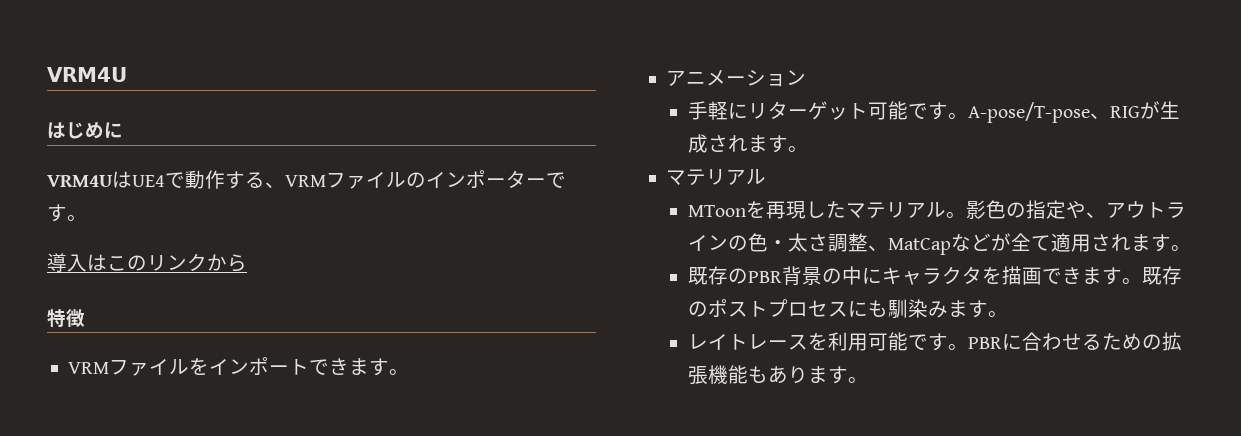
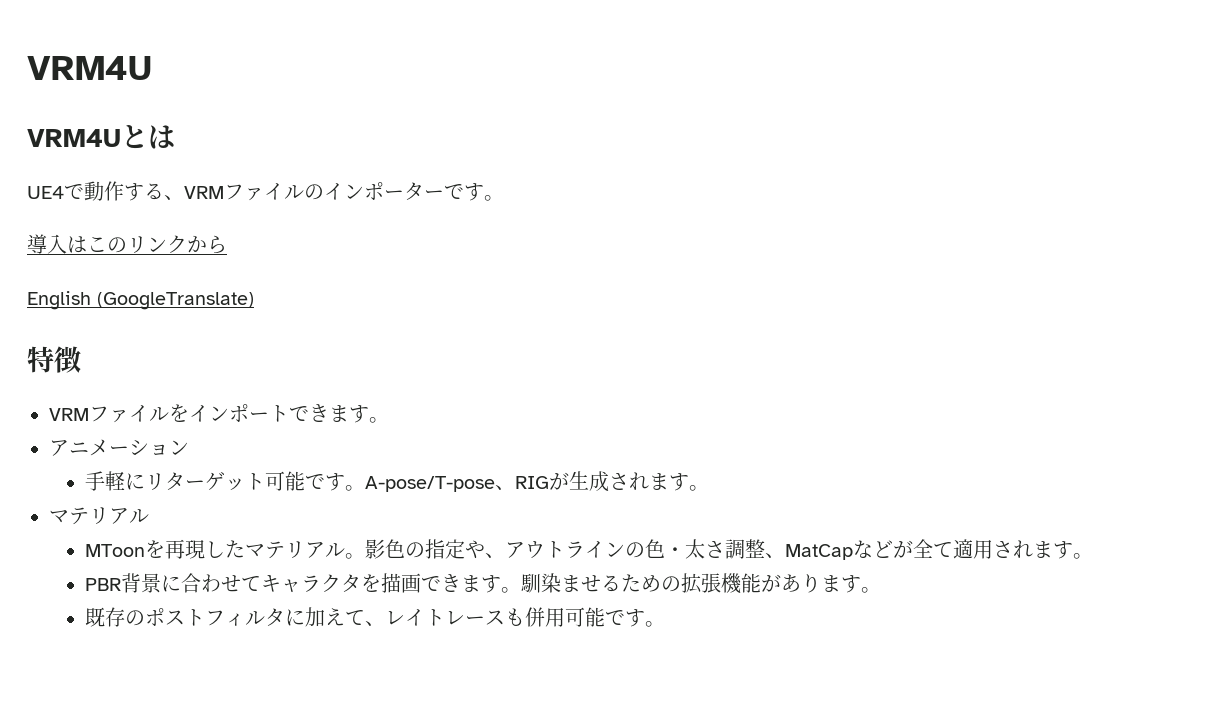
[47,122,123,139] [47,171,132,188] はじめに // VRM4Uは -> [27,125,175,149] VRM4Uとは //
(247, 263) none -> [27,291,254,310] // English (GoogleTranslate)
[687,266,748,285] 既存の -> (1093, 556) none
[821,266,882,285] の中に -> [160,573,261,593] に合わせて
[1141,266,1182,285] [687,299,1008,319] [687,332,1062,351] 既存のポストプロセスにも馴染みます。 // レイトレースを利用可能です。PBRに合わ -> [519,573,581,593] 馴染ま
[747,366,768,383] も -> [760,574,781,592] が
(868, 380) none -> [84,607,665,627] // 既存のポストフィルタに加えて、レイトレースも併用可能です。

...

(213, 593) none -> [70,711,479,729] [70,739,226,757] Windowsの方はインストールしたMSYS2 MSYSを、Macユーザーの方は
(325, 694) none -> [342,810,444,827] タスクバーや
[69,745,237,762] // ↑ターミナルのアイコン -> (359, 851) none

==

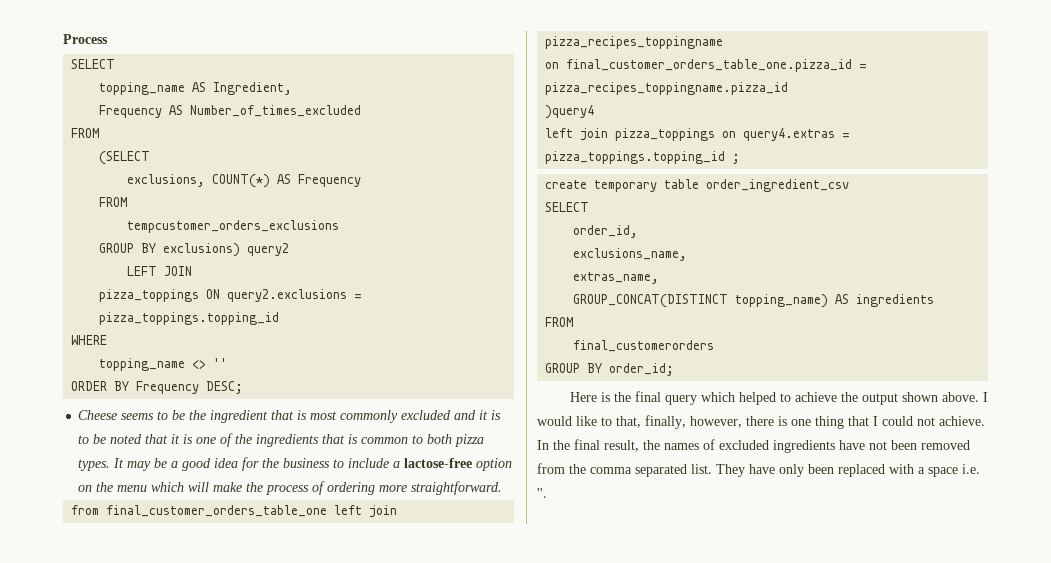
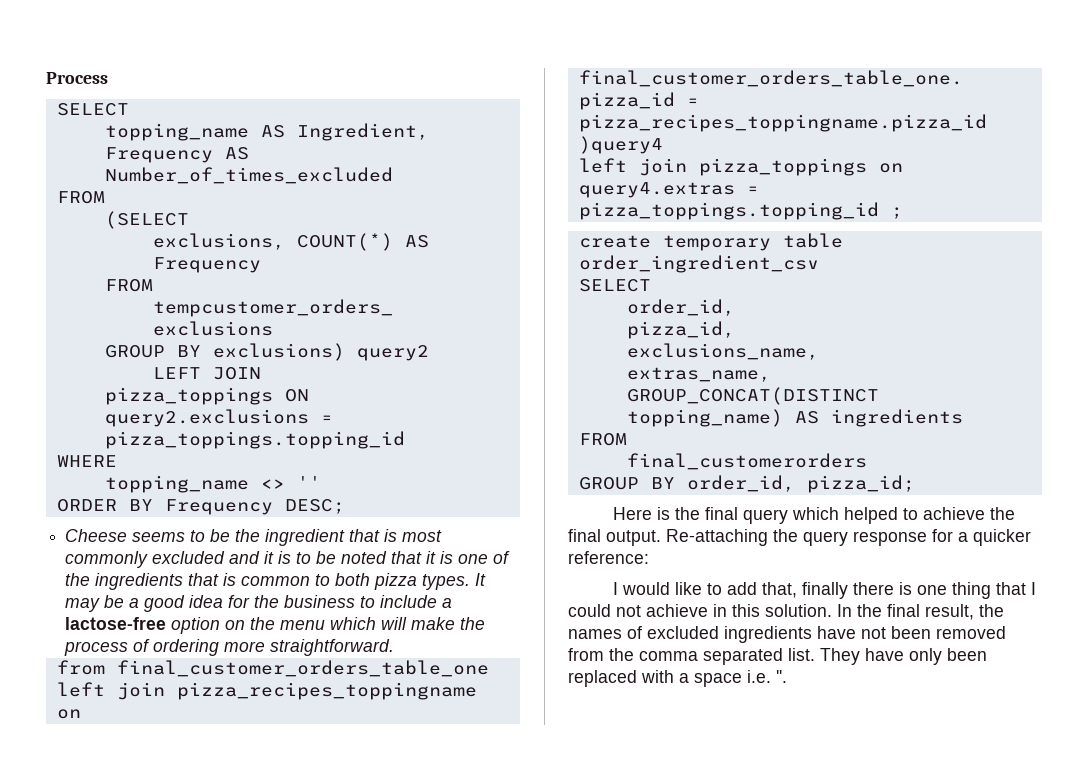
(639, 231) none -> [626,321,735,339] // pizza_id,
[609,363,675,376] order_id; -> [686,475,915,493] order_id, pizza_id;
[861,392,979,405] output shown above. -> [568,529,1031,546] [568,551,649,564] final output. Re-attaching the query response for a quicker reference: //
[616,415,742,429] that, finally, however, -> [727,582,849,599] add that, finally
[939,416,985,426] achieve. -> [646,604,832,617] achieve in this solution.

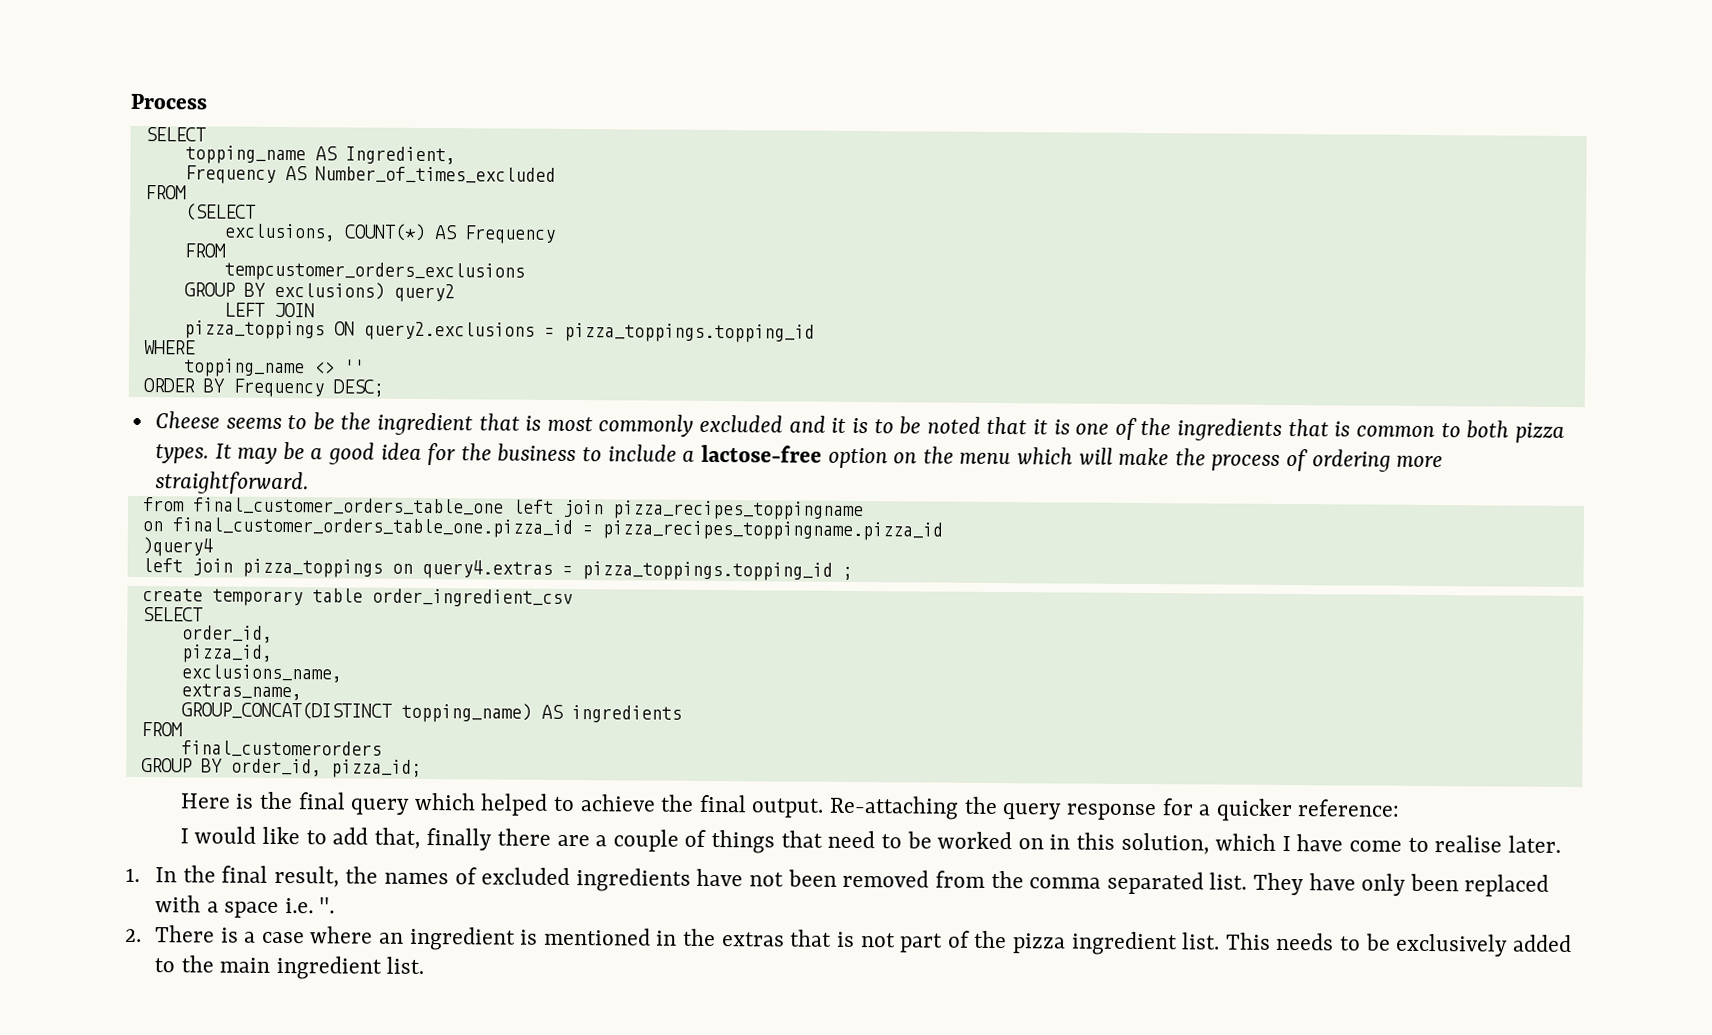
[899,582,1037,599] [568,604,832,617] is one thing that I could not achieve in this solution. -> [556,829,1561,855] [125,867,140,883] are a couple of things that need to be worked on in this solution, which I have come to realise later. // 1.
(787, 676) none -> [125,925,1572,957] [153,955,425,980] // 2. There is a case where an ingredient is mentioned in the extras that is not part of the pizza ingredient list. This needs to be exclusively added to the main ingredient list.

## Work instructions
Find the word "that" in the data and copy out each line where it turns up.

## Task response
[616,415,742,429] that, finally, however, -> [727,582,849,599] add that, finally
[899,582,1037,599] [568,604,832,617] is one thing that I could not achieve in this solution. -> [556,829,1561,855] [125,867,140,883] are a couple of things that need to be worked on in this solution, which I have come to realise later. // 1.
(787, 676) none -> [125,925,1572,957] [153,955,425,980] // 2. There is a case where an ingredient is mentioned in the extras that is not part of the pizza ingredient list. This needs to be exclusively added to the main ingredient list.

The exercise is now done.